In December of 2009, we repaid $97 million of maturing parent company debt. We also paid $31 million during the quarter related to the tax liability associated with the Cooper-Standard Automotive, our discontinued operations. Intangible and other assets increased $26 million as a result of increased deferred tax assets related to changes in pension liabilities in Europe. Shareholder's equity reflects the new requirement to include non-controlling shareholder's interest rather than reporting it in a mezzanine position between liabilities and equity.

A few words about our credit facilities and liquidity, we have two primary parent company credit lines to provide sources of liquidity. The first is a $200 million asset-backed credit revolving facility, which expires in November 2012. We also have an accounts receivable securitization program for up to an additional $125 million that expires in September of 2010. Both facilities remain undrawn with approximately $36 million of the lines used to back letters of credit. The amount that can be borrowed is subject to availability of working capital that can be pledged. These two credit facilities do not contain any significant financial covenants until availability a reduced to specified levels.

Additionally, we have unsecured annually renewable credit lines in Asia that totaled $200 million, of which approximately $119 million remains available. These credit lines do not contain financial covenants. All related borrowings are due within one year and are included in notes payable on the balance sheet.

We will continue to vigilantly monitor our cash position and available liquidity. In the future, we are planning for some calls upon our liquidity, which include $18 million for the put option, which will be exercised by our partners at Cooper Chengshan Tire and about $70 to $100 million of inventory build anticipated in 2010 related to normal seasonality and rebuilding inventory levels from the levels at 2009 year end. The company has remaining authorization to repurchase $104 million of debt and $40 million for share repurchases, but the company has temporarily suspended its debt and share repurchase programs.

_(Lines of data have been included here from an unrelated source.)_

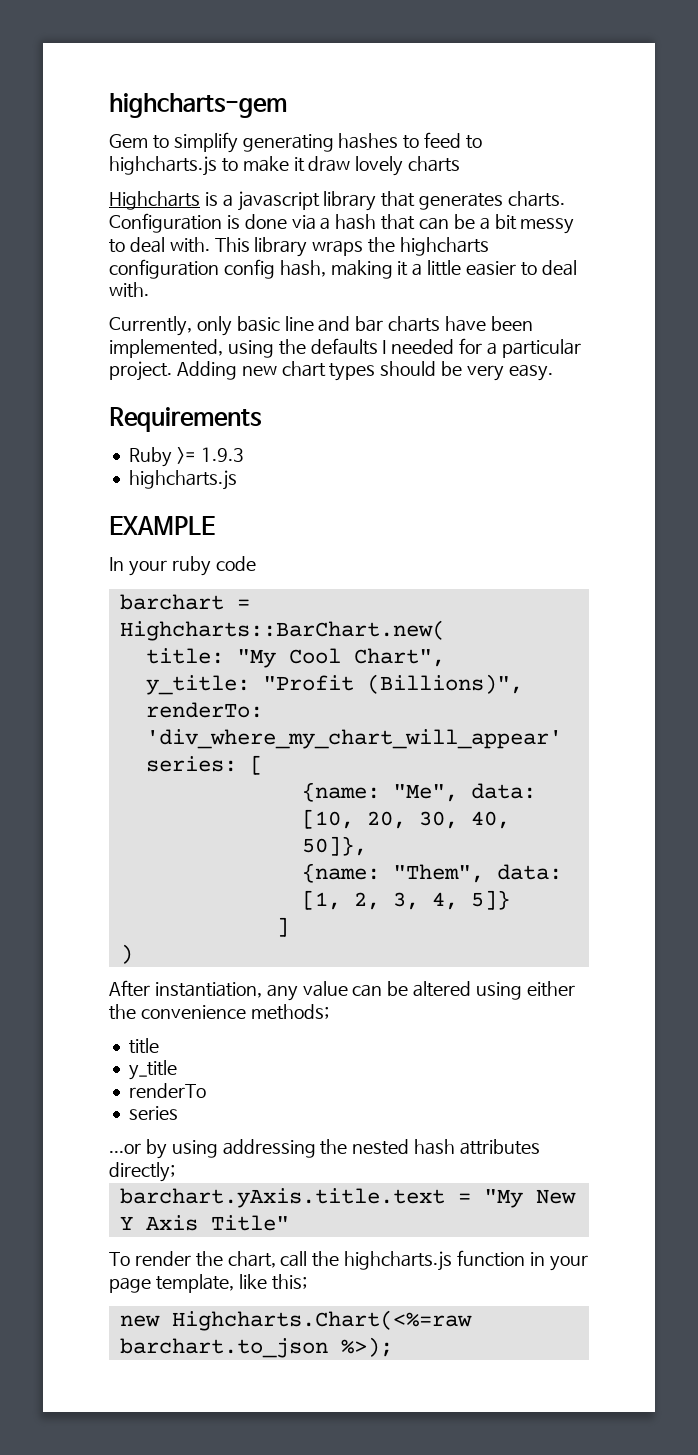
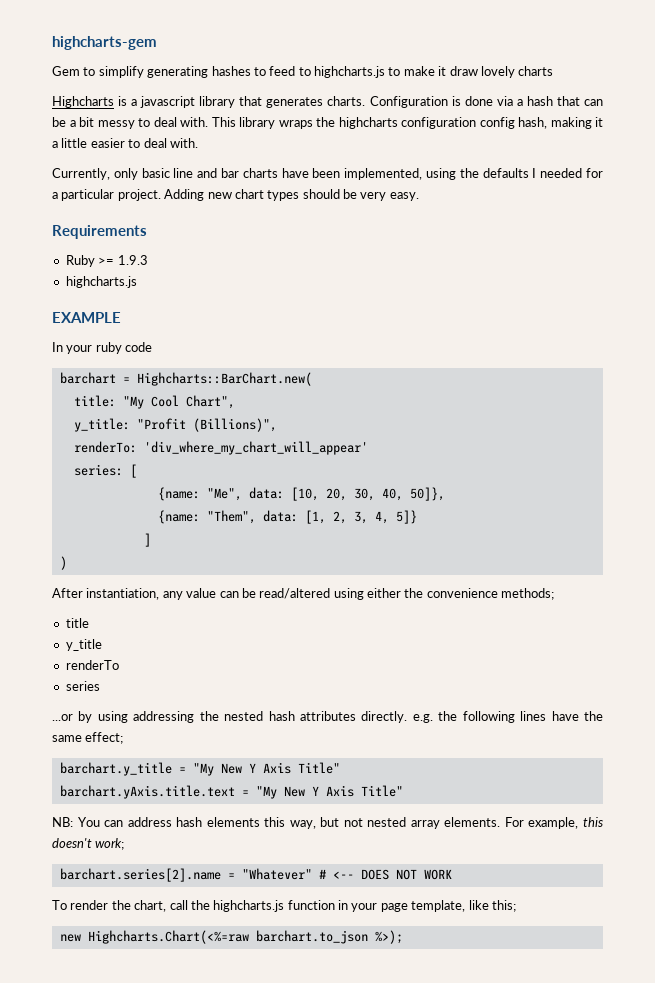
[413,981,472,997] altered -> [259,588,331,599] read/altered
[109,1162,175,1182] directly; -> [361,711,604,723] [52,732,124,744] [59,762,340,776] directly. e.g. the following lines have the same effect; // barchart.y_title = "My New Y Axis Title"
(289, 1223) none -> [52,817,604,829] [52,838,125,850] [59,868,452,882] // NB: You can address hash elements this way, but not nested array elements. For example, this doesn't work; // barchart.series[2].name = "Whatever" # <-- DOES NOT WORK

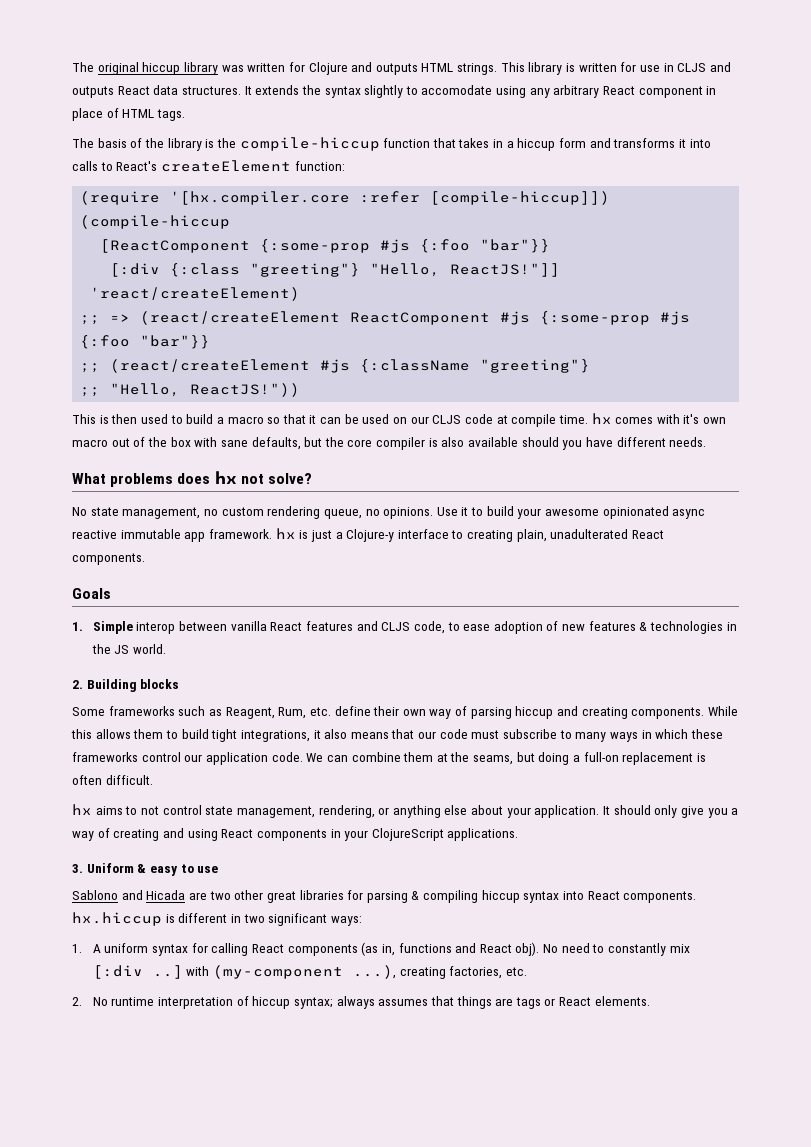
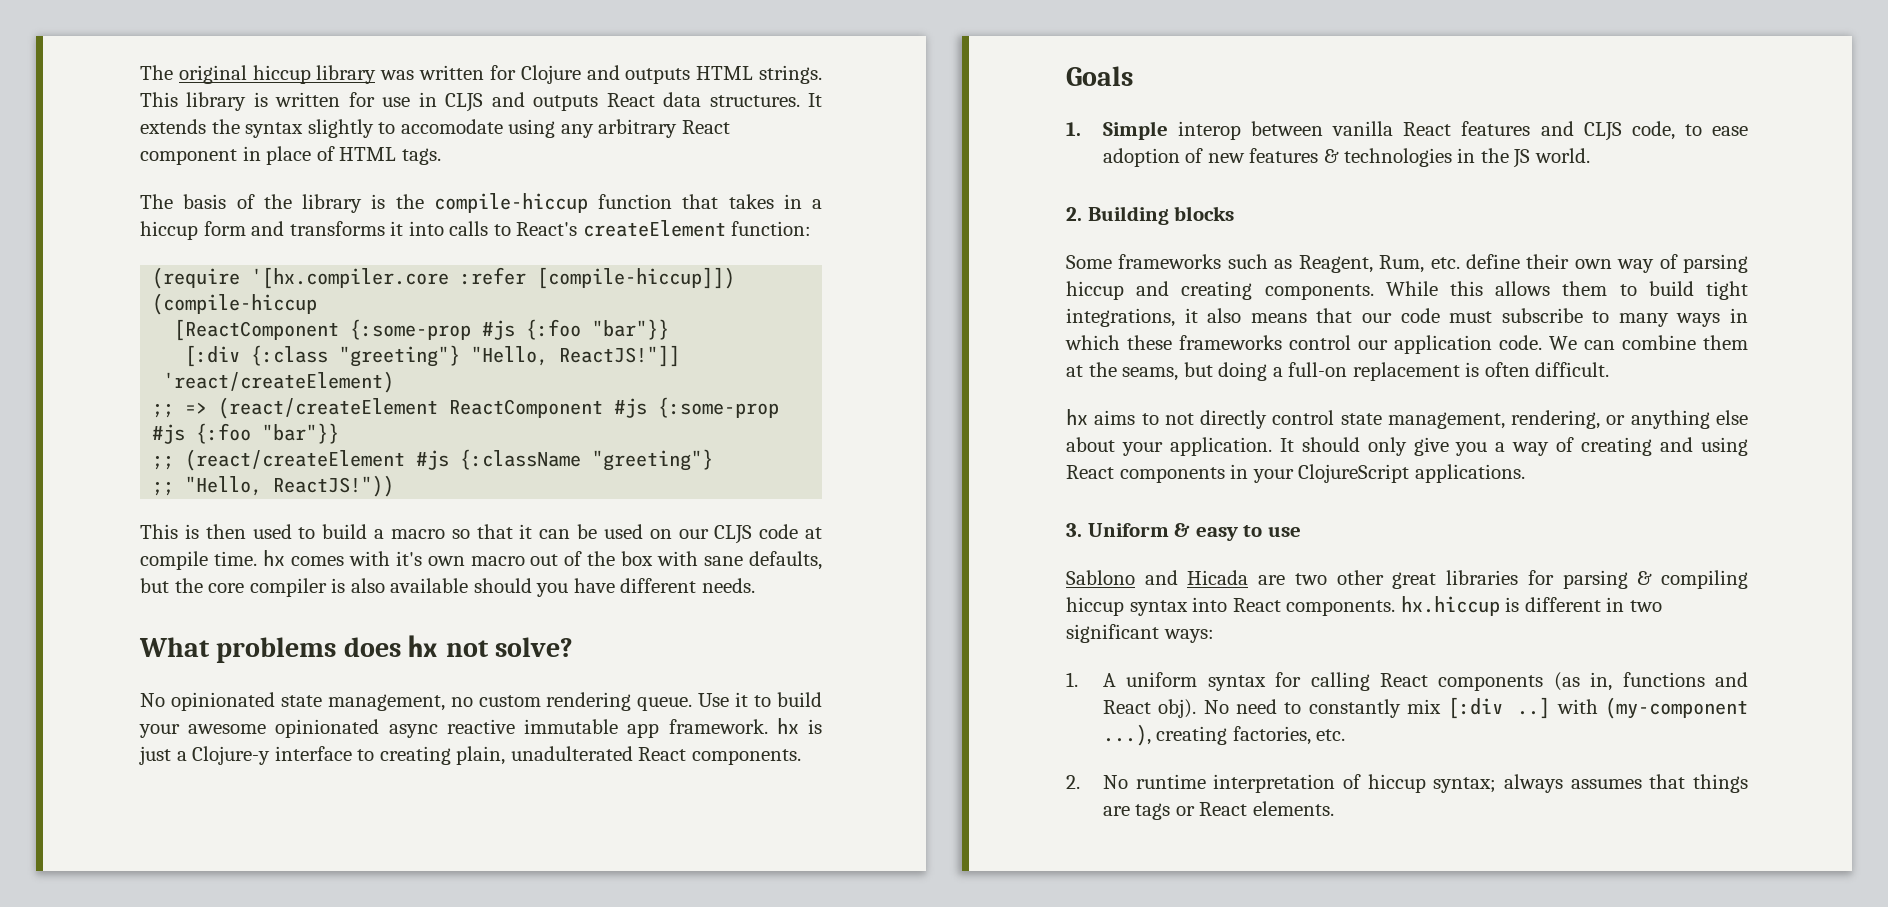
(87, 511) none -> [170,692,275,711] opinionated
[323,507,434,519] queue, no opinions. -> [637,697,693,711] queue.
(159, 810) none -> [1200,410,1268,429] directly

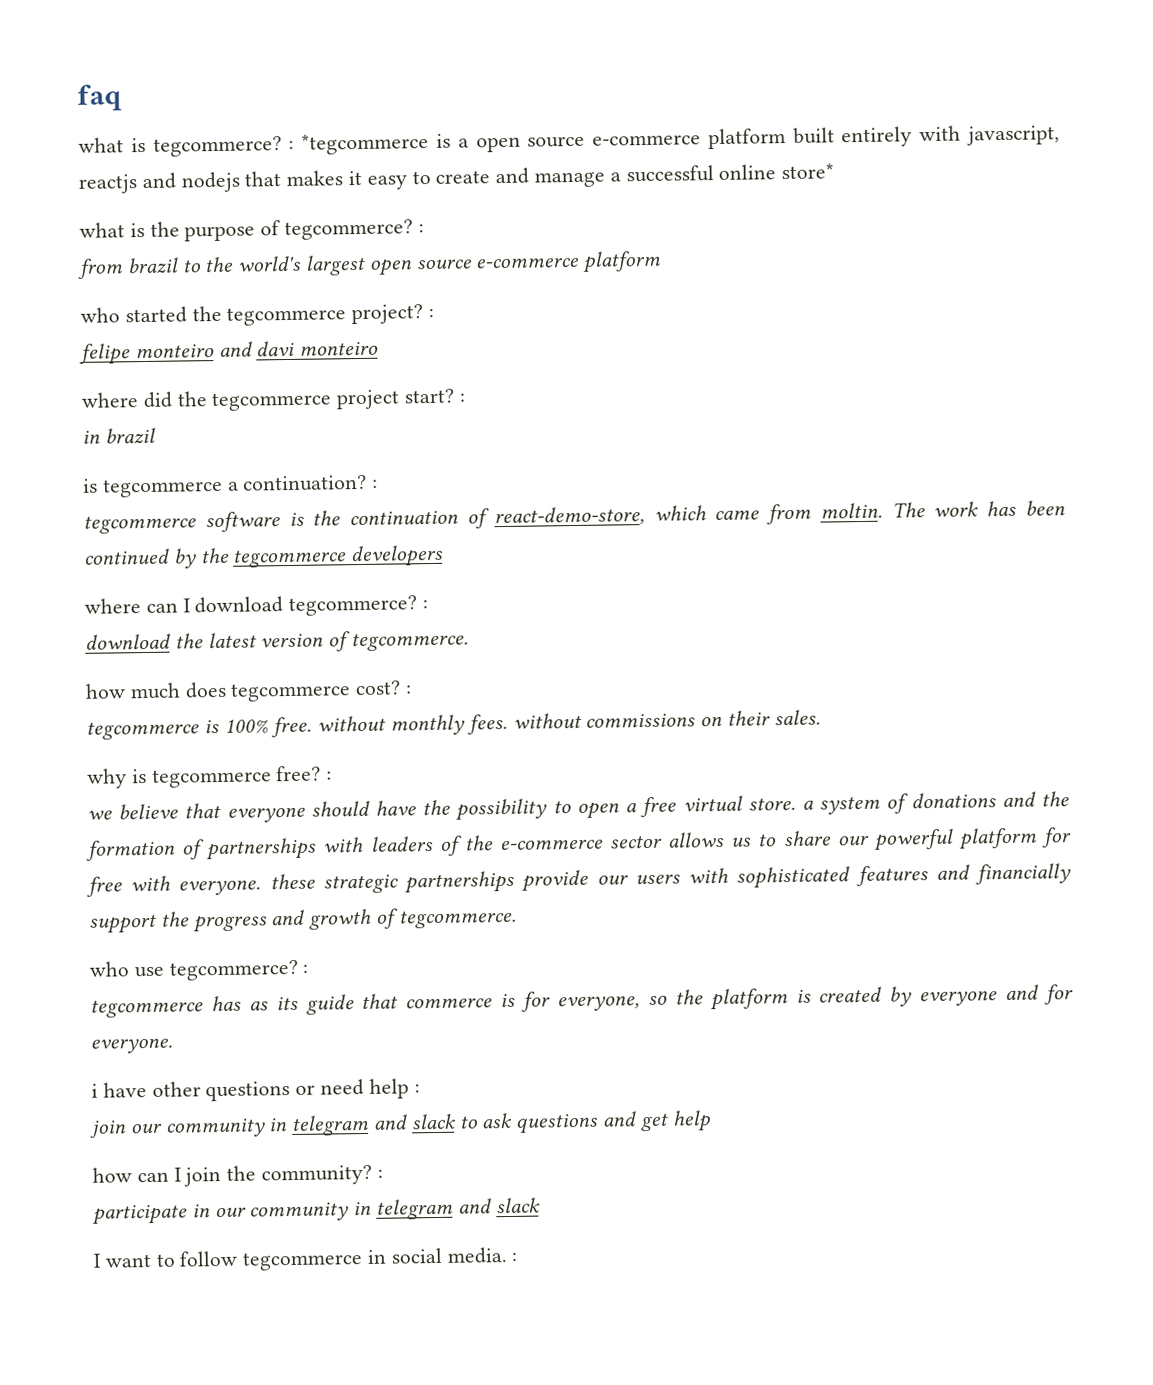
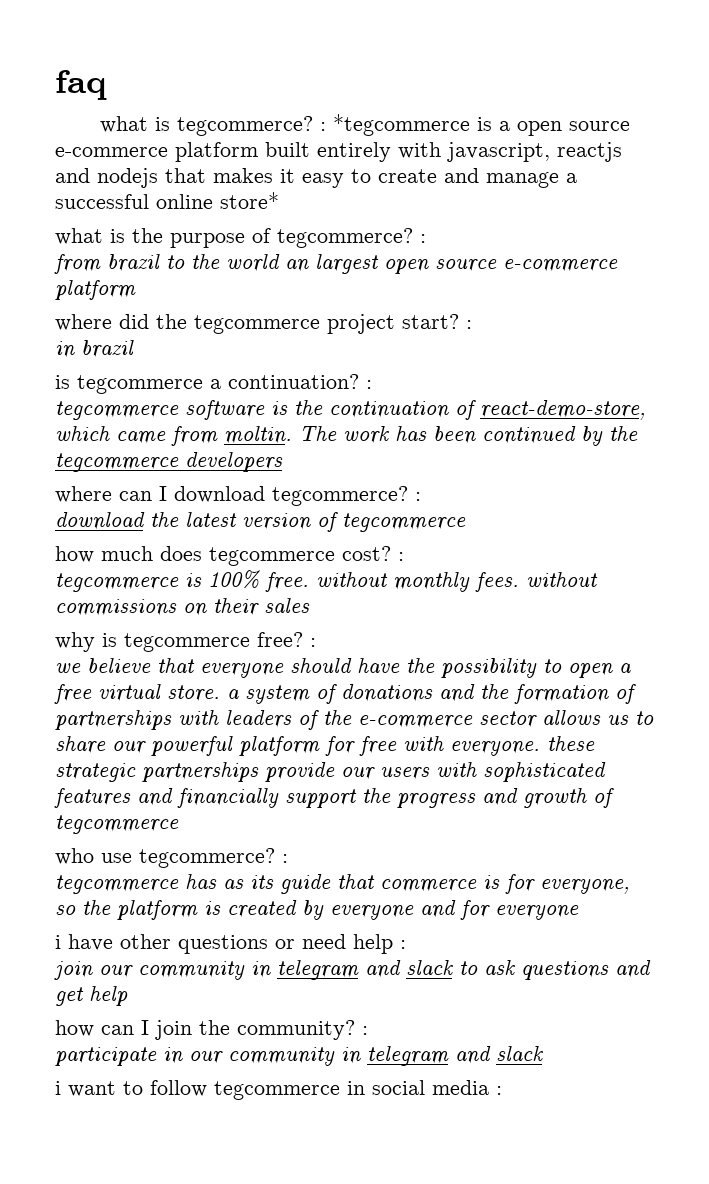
[237,255,303,272] world's -> [226,254,309,272] world an
[80,304,435,326] [79,340,379,365] // who started the tegcommerce project? : // felipe monteiro and davi monteiro -> (136, 290) none
[351,632,470,652] tegcommerce. -> [342,513,466,532] tegcommerce
[773,709,821,726] sales. -> [264,598,310,614] sales
[398,909,517,929] tegcommerce. -> [55,815,179,834] tegcommerce
[90,1038,173,1054] everyone. -> [495,905,579,920] everyone
[93,1253,101,1268] I -> [55,1081,61,1095] i
[446,1247,507,1264] media. -> [432,1080,489,1095] media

Now, with regard to capital expenditures, capital expenditures in the fourth quarter of 2009 was held to $15 million. We continue to rigorously review capital expenditures. Assuming the current business environment continues we will probably increase capital expenditures levels in 2010 compared to 2009, but will keep these items close to depreciation levels.

We currently believe that capital expenditures for 2010 will range from $120 million to $135 million, including initial investments in an ERP system. I will now turn it back over to Roy.

Roy Armes

Yeah. Thanks, Brad. In September United States government imposed a tariff on tires imported from the PRC and this tariff was imposed effective September the 26 and creates an additional 35% duty on tires imported into the U.S. during the first 12 months, 30% during the second 12 months and 25% during the last 12 months.

We implemented a price increase and began to make a tactical move to minimize the cost and disruption to our customers. And we've been successful thus far in minimizing the impacts to our bottom line and intend to continue bringing tires to the U.S. from the PRC during 2010.

We believe this will prove to be the right long-term plan for both Cooper and its customers. That does not mean that we can fully predict what the long-term impacts of this situation will be. Our goal is to continue strengthening our foundation and our flexibility so that we can quickly and effectively react to whatever changes that may result from the current economic environment. The one certainty in this situation is that changes will continue to occur and we're working so that we'll be ready to meet any new changes, challenges and changes that may arise.

Before taking your questions, let me give you some other thoughts about the quarter and our outlook for 2010. There are several items that give us reason to be cautiously optimistic in our outlook. Demand for replacement tires seems to be in better shape than it was a year ago. There were both signs of stabilization and improvement in the fourth quarter. This is driven partially by consumer confidence and the miles that people are driving.

There's also been statistically measurable improvement in the miles driven but consumer confidence has remained somewhat constrained through improved off the lows it hit in 2008. This leads us to believe that growth in the United States our largest market could return to normal historical growth rates in 2010 after two consecutive years of declines and three out of the last four years being down in the industry.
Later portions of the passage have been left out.